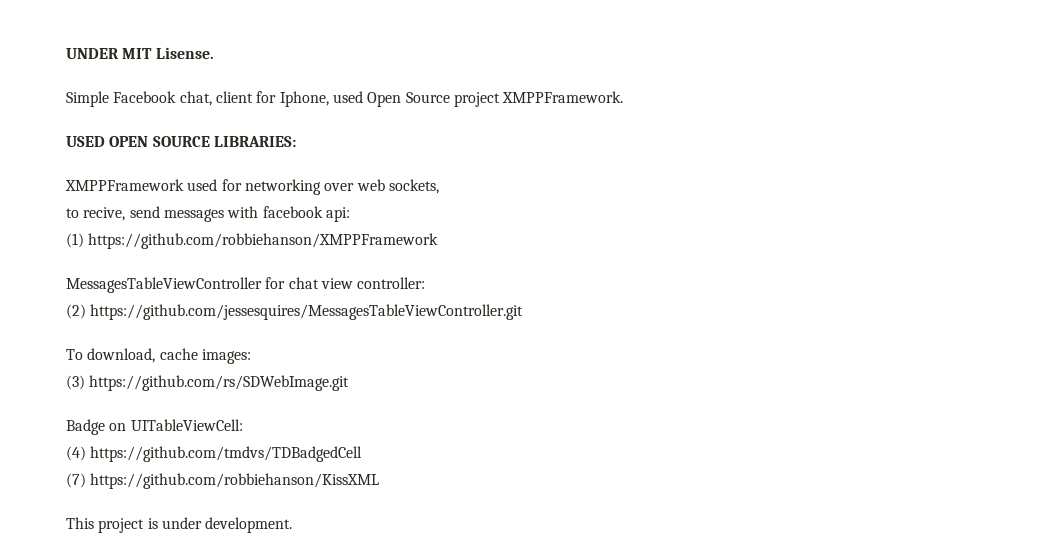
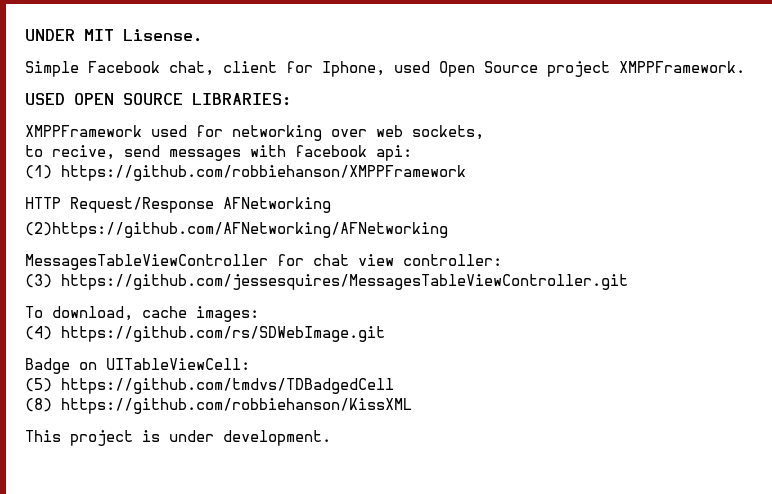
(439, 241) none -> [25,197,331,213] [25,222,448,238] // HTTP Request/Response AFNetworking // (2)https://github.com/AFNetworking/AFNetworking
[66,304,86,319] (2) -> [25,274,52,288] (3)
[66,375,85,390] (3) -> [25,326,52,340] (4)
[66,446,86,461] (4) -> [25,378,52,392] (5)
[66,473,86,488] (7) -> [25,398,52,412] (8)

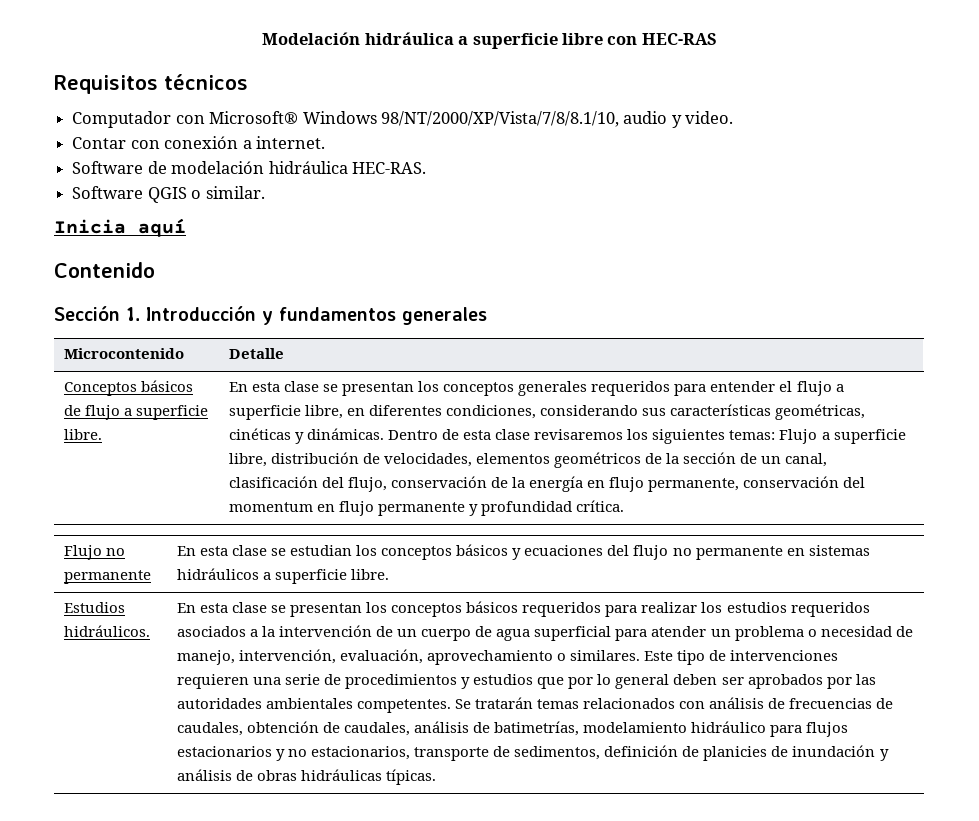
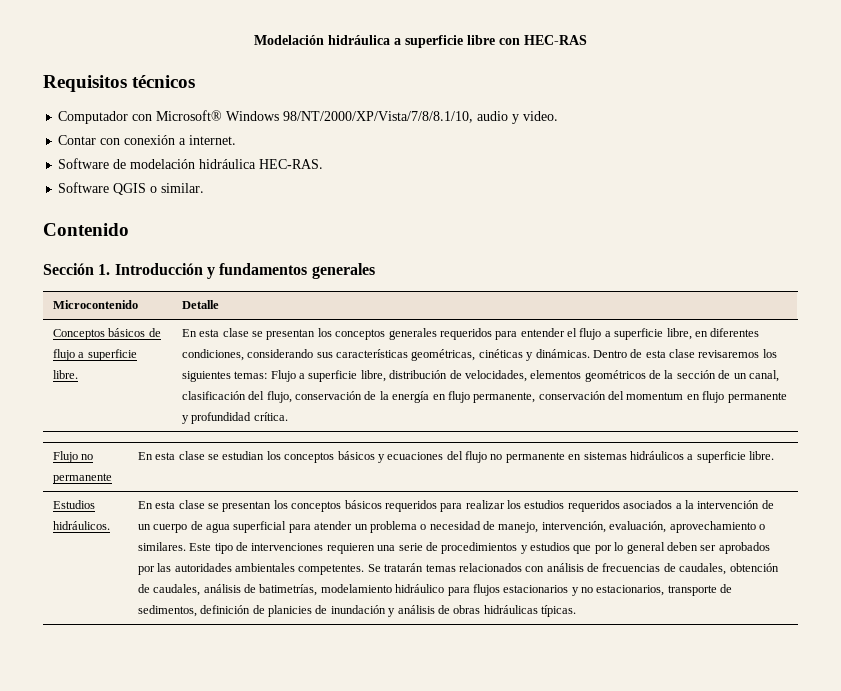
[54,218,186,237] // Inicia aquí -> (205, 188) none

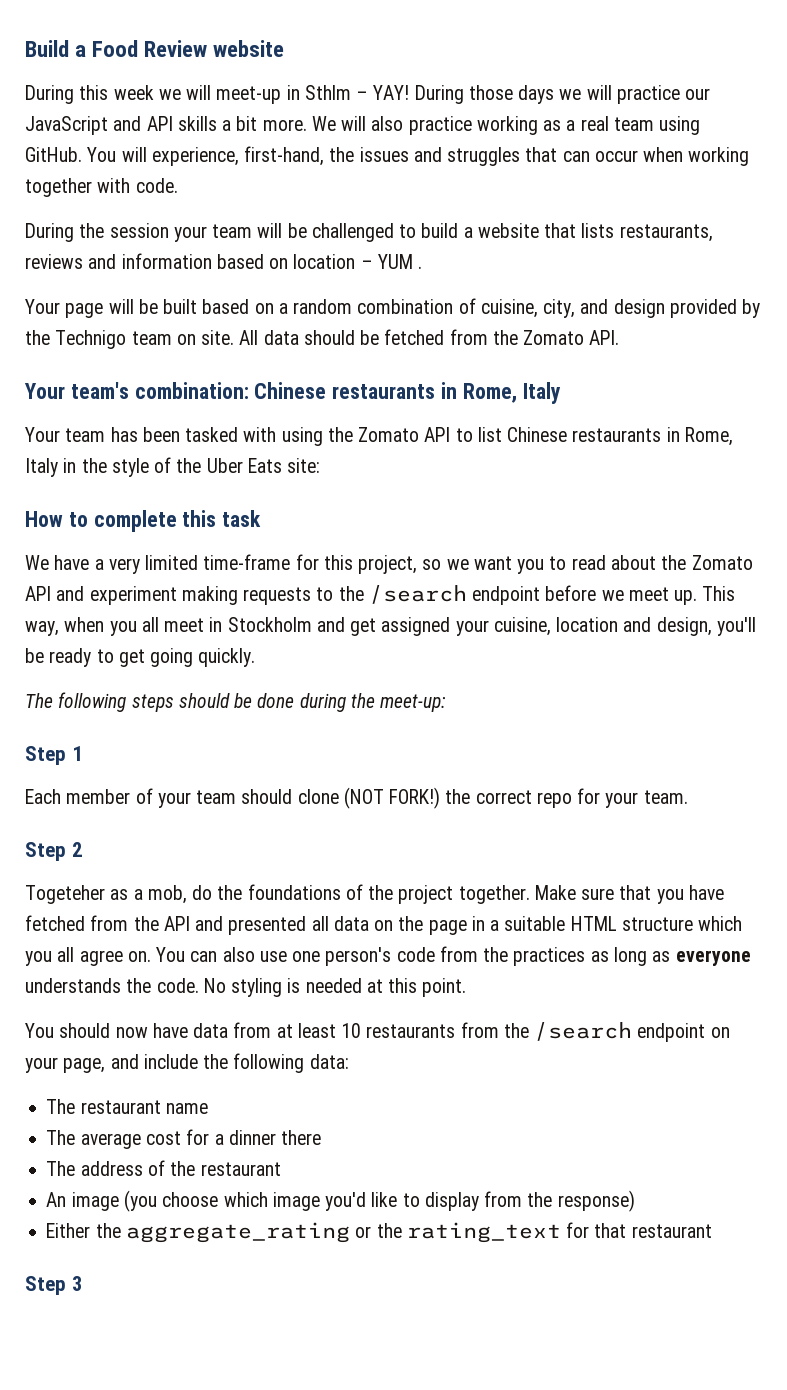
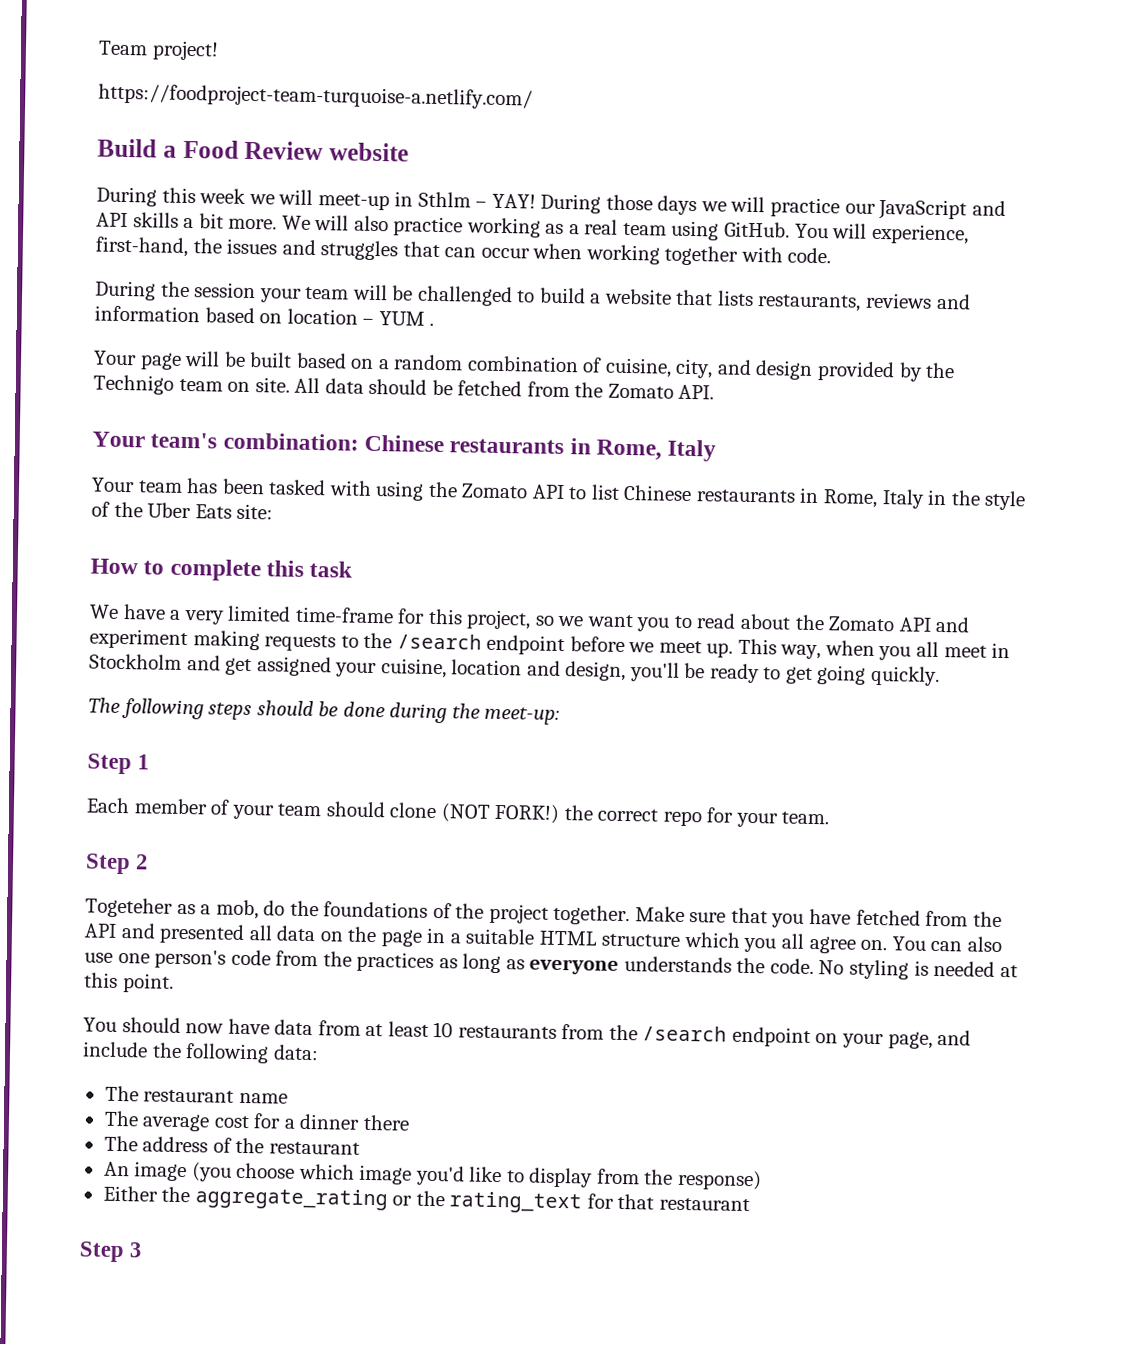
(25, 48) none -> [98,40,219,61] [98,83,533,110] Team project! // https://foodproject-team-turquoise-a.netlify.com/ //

▬▬▬▬▬▬▬▬▬▬

## To do
Output each entry shown above exactly as it stands, with all pictures removed.

## Problem solution
(439, 241) none -> [25,197,331,213] [25,222,448,238] // HTTP Request/Response AFNetworking // (2)https://github.com/AFNetworking/AFNetworking
[66,304,86,319] (2) -> [25,274,52,288] (3)
[66,375,85,390] (3) -> [25,326,52,340] (4)
[66,446,86,461] (4) -> [25,378,52,392] (5)
[66,473,86,488] (7) -> [25,398,52,412] (8)

[54,218,186,237] // Inicia aquí -> (205, 188) none

(25, 48) none -> [98,40,219,61] [98,83,533,110] Team project! // https://foodproject-team-turquoise-a.netlify.com/ //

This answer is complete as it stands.